When solar systems produce more energy than a household consumes, customers receive energy credits that are banked on their account and applied to future bills. These credits often build during sunnier spring and summer months, then help offset higher energy use later in the year when daylight hours decrease and energy usage rises for heating. Under Washington state law, unused banked credits reset annually in late-March. Any remaining utility-wide credits are converted to dollars and donated to the PUD’s Rainy Day Fund, which helps support low-income households struggling with energy costs. This totaled $28,531 in 2025.

All customers do pay a monthly base fee regardless of solar generation. The base fee supports the infrastructure required for operation and maintenance of our electric system, including poles, wires, substations, transformers, and crews.

Solar energy flows from the home into the broader grid thanks to a nearby transformer, which can work as a two-way street.
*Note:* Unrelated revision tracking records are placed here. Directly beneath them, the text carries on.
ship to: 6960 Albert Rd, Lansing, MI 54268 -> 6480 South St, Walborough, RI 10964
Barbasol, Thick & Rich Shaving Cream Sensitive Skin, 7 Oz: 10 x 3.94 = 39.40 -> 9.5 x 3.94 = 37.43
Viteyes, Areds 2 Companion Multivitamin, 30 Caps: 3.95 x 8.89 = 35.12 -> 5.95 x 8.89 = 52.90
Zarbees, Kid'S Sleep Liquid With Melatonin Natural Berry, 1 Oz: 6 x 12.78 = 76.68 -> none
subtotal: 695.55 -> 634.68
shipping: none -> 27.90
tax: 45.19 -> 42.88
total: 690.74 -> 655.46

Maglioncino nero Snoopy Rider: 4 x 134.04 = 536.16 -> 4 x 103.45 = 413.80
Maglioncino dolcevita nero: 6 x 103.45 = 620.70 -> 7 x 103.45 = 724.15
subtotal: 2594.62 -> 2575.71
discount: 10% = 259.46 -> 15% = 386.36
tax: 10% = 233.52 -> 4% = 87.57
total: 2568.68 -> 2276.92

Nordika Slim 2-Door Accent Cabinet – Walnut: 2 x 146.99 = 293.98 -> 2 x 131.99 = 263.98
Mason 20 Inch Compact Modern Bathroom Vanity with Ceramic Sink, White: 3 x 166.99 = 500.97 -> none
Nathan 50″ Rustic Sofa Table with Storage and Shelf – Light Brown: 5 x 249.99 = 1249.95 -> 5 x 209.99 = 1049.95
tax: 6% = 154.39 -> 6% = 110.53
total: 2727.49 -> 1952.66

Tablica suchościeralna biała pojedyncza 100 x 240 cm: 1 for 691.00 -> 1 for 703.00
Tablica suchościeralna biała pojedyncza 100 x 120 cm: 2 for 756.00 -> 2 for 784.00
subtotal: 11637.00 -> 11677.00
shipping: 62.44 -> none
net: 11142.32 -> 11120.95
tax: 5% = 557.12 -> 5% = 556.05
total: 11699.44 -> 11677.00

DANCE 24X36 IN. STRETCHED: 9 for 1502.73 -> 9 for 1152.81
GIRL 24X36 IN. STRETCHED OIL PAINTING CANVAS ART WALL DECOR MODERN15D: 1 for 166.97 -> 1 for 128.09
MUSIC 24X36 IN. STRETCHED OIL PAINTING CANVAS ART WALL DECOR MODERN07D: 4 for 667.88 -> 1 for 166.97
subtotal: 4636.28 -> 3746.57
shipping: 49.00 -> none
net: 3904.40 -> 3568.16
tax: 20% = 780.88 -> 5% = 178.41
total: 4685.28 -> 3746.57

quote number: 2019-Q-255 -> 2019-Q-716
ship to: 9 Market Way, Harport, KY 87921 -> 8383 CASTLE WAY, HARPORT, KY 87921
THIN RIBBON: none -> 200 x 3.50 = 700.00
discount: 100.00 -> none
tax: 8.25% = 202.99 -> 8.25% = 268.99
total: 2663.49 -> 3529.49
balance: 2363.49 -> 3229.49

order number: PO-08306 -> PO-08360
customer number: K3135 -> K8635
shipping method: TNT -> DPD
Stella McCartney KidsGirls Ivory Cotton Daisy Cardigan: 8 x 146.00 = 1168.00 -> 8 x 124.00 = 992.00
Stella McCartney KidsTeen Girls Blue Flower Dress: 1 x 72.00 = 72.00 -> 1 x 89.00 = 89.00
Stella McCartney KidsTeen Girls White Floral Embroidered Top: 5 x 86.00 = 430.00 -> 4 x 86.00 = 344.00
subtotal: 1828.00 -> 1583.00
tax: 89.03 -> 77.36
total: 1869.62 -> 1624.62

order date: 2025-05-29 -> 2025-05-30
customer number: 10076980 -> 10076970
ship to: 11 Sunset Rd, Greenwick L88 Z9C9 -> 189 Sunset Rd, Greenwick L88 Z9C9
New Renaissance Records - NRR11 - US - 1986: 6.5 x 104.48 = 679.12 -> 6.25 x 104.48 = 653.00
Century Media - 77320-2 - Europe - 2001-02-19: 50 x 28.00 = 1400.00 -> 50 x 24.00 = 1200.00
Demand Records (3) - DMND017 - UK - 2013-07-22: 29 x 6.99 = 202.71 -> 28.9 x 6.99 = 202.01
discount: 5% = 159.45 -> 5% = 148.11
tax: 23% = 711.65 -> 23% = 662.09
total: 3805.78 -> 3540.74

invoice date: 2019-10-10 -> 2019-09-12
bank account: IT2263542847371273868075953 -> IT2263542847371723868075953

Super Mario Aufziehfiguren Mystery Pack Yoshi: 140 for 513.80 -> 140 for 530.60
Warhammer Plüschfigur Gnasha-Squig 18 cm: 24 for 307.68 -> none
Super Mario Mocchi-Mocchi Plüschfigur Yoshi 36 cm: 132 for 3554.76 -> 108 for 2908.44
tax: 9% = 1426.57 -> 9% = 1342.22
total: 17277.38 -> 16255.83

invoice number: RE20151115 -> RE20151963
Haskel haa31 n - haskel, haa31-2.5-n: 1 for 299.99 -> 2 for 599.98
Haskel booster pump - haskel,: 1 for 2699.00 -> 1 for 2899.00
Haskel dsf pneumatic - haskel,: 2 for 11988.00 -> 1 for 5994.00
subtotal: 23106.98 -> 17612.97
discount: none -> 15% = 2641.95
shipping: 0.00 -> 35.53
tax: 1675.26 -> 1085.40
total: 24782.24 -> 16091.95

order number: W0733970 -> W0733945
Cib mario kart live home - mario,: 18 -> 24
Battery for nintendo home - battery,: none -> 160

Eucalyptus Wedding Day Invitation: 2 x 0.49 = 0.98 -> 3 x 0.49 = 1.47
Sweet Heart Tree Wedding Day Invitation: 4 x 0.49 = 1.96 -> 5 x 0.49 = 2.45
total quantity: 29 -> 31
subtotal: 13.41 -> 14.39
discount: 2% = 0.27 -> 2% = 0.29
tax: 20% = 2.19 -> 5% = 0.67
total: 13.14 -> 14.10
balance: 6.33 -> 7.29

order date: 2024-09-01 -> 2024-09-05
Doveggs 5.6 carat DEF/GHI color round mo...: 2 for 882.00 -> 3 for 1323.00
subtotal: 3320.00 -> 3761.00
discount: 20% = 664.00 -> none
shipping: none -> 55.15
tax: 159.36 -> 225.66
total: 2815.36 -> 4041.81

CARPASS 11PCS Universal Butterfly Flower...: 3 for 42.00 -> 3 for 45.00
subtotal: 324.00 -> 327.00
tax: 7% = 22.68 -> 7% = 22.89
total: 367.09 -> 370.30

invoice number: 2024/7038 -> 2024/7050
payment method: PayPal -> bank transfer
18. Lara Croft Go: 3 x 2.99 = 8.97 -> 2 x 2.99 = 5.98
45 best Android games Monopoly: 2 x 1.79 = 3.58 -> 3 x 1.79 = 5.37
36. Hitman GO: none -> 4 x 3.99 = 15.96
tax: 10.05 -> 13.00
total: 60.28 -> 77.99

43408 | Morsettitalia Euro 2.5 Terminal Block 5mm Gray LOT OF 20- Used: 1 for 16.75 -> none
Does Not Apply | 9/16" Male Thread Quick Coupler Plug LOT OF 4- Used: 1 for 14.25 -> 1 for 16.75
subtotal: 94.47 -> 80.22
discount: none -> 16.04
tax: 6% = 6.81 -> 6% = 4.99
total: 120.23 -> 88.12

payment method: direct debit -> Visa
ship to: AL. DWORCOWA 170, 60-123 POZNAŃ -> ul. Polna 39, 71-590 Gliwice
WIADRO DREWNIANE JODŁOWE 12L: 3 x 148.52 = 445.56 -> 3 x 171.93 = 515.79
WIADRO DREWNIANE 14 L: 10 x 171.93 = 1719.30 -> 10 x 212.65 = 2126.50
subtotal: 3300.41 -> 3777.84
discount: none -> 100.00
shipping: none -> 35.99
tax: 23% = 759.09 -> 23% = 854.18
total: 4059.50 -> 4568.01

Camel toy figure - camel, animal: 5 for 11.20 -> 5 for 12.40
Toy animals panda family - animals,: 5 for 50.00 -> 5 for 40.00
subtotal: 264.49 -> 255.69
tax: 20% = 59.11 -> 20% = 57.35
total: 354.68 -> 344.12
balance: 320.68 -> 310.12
Transformers reduce distribution voltage (often around 7,200 volts) down to 240 volts for homes, and they can also step up excess solar-generated electricity from homes so it can safely travel onto the distribution system.

Now for the safety side. In most cases, solar systems do not maintain interconnection to the grid during a power outage. Some systems can energize an in-home battery for emergency usage, but grid-tied solar arrays are designed with built-in “anti-islanding” protections that automatically stop feeding power onto the grid during outages. This protects utility crews working to safely restore service in the area.

Many electric utilities understand that net metering shifts costs from customers who have the ability to generate to customers that do not, often aggravating affordability concerns. A growing number of commissions have adopted changes to net metering tariffs to reduce this inequity.